I happened to be walking to the neighborhood liquor store sometime around the turn of April. The cat that was to become Telly was sitting in one of the unmowed yards around 23rd and Q. She meowed at me and I said hello. Then she came up to me and I gave her a pat.
She proceeded to follow me, determinedly so. Whenever I would stride more than twenty feet ahead I would hear an angry meow and turn back to see her bounding towards me. I came in and out of Mums with my Sunday night pint of Beck's and saw her clawing at the wall wondering where I was, and from there she continued to follow me home. I came to notice that I was gaging oncoming traffic to see if there was time for both of us to cross.
When we came to my apartment house I figured that it was the least I could do to give her one of my tins of tuna. She was visibly malnourished, bag of bones and all that.
The next day I gave her a bath to wash off the street grime that was far too thick for her to lick off herself. She took this as well as you could guess.
I spent the next week putting out internet ads that went unanswered. I did have some hope in the Cat House, a no-kill shelter in my neighborhood, but they turned out to suffer the same fate of most no-kill shelters; overcrowding due to lack of death.
So Telly became my cat, and she came to gain a healthy amount of weight, and then she came to gain some more weight around the lower belly and nowhere else, and there were protrusions in this belly that strongly resembled legs.
And so the kittens came on Thursday-Friday. The eldest is twelve hours older than
his? siblings and is one of the two gray ones, Dad must of been a tabby. The other two resemble their calico mother. One has nearly the exact same orange/white band color pattern of mom and the other is almost completely orange. My next-door neighbor must have heard the high-pitched wail of the Prince of Wales, but so far he hasn't ratted me out to our landlord. (Hello, Mr. Anderson.)
It goes without saying that taking care of four newborn kittens in addition to their mother is completely beyond me. So I contacted the local humane society to see if we could work out some sort of loan program until my grandchildren are weened. This worked out as well as can be expected. If I were to turn the family into the pound, they would become city property. Telly would be spared or euthanasized base on her health/aesthetic beauty/temperament(!!!) after four days, and the kittens would be spared or killed based on the same pragmatic criteria. I would be lying if I said that I had a problem with this logic. Stray animals reproducing at random are a serious menace, and this is certainly the proper way to deal with everybody else's cat.

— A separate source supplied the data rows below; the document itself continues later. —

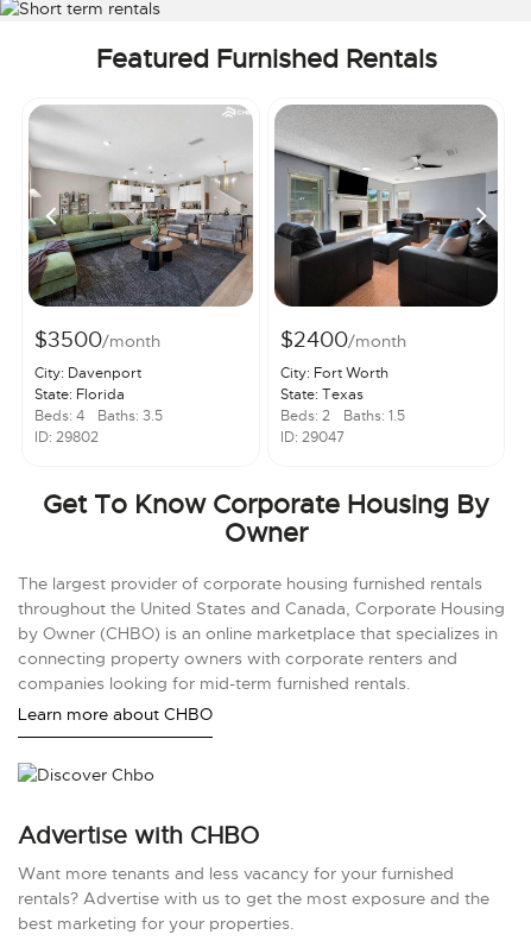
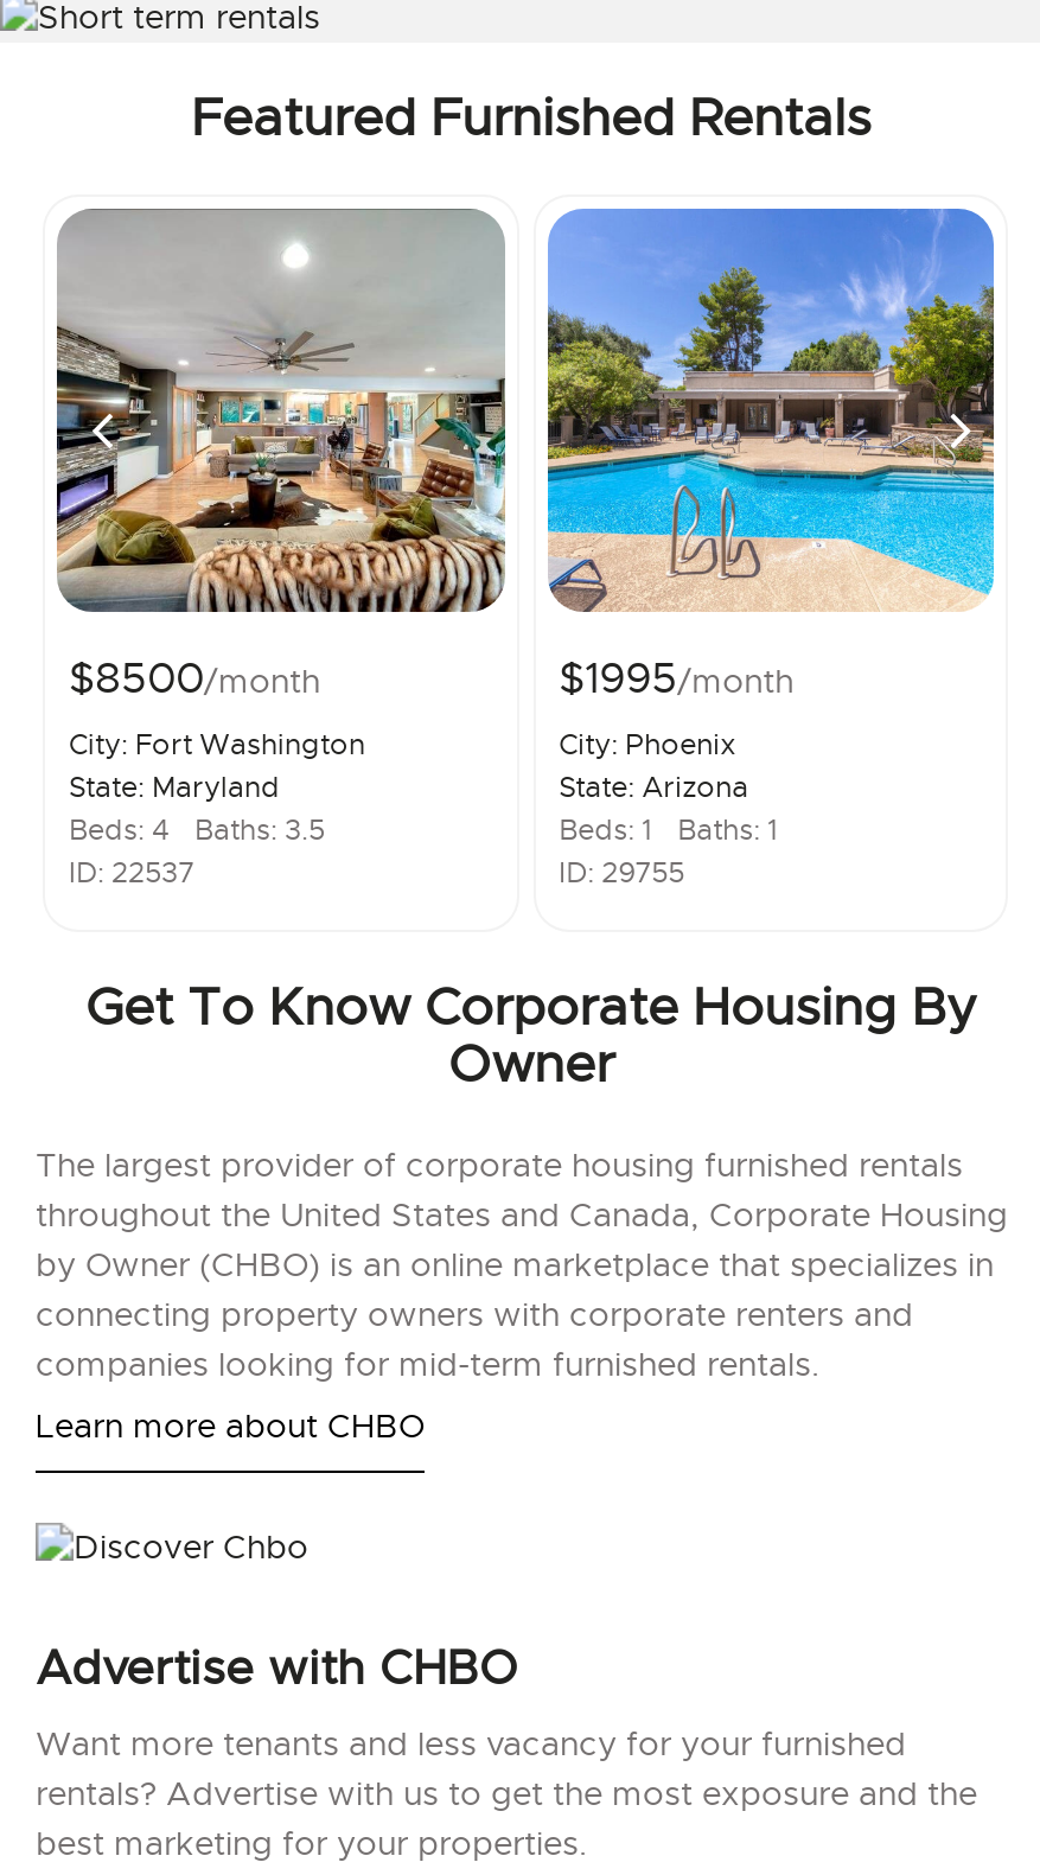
[27,106,254,404] [image] | $3500/month | City: Davenport | State: Florida -> [55,209,508,806] [image] | $8500/month | City: Fort Washington | State: Maryland
[273,105,499,447] [image] | $2400/month | City: Fort Worth | State: Texas | Beds: 2 | Baths: 1.5 | ID: 29047 -> [545,209,996,892] [image] | $1995/month | City: Phoenix | State: Arizona | Beds: 1 | Baths: 1 | ID: 29755
[34,428,99,447] ID: 29802 -> [69,854,194,892] ID: 22537

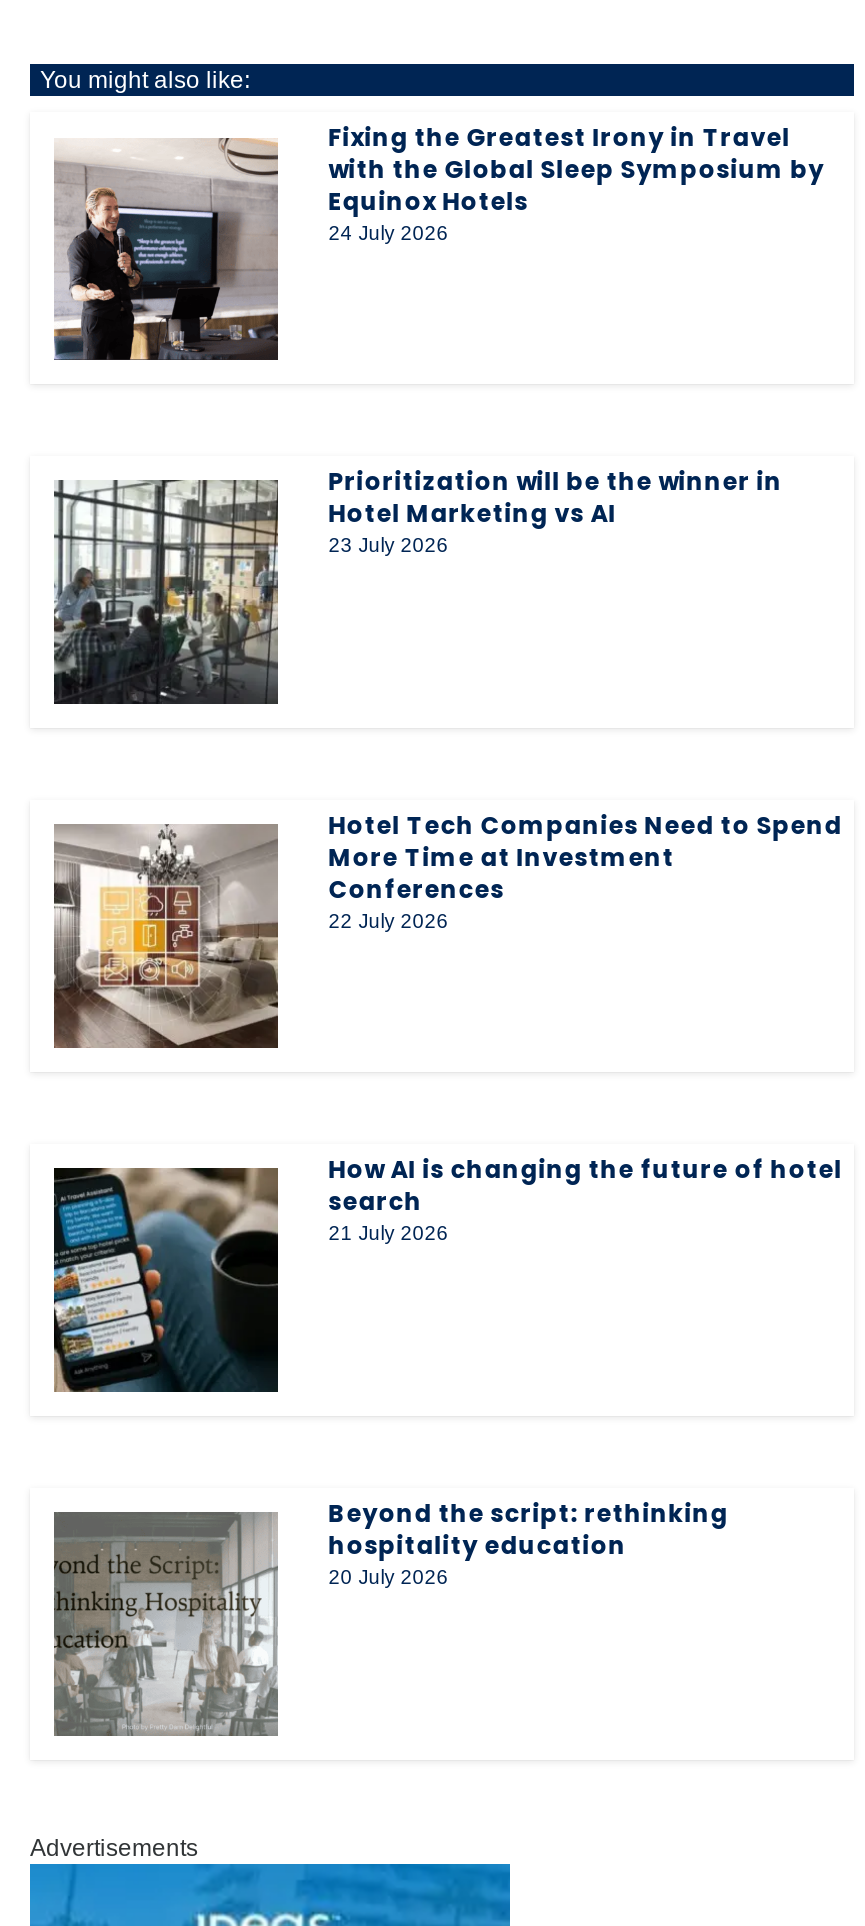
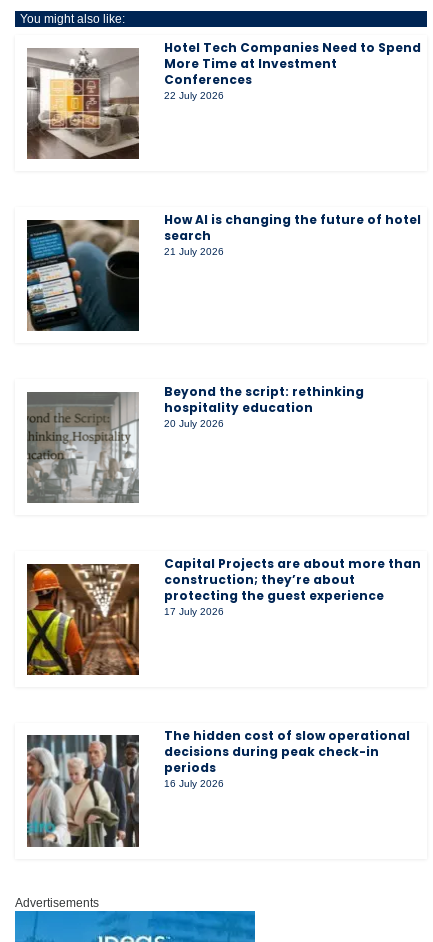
[52,121,824,360] [image] | Fixing the Greatest Irony in Travel | with the Global Sleep Symposium by | Equinox Hotels | 24 July 2026 -> none
[52,464,782,704] [image] | Prioritization will be the winner in | Hotel Marketing vs AI | 23 July 2026 -> none
moved [50,808,842,1588] -> [25,39,421,429]: [image] | Hotel Tech Companies Need to Spend | More Time at Investment | ... | hospitality education | 20 July 2026
moved [50,1510,280,1738] -> [25,390,140,504]: [image]
none -> [26,555,421,676] [image] | Capital Projects are about more than | construction; they’re about | protecting the guest experience | 17 July 2026
none -> [27,727,410,847] [image] | The hidden cost of slow operational | decisions during peak check-in | periods | 16 July 2026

As for mine, I decided to follow the normal ghetto protocol for unwanted children and dump them off on grandma. My parents will take Telly and her brood in until the brats are weened and pass the kittens on to the lonely hearts of North Platte.
I pride myself on not being a superstitious man, but I also pride myself on seeing that which is before me for what it is; and I can't help but think that Telly was smart enough to know that she needed a human being to take care of her for the sake of her babies, and this is why she followed me home with the tenacity of a Catholic woman feeling guilty about still being single.
And yet she gives me the filthiest murder-look whenever I try to intervene in her affairs, and I must say that I like that in a woman.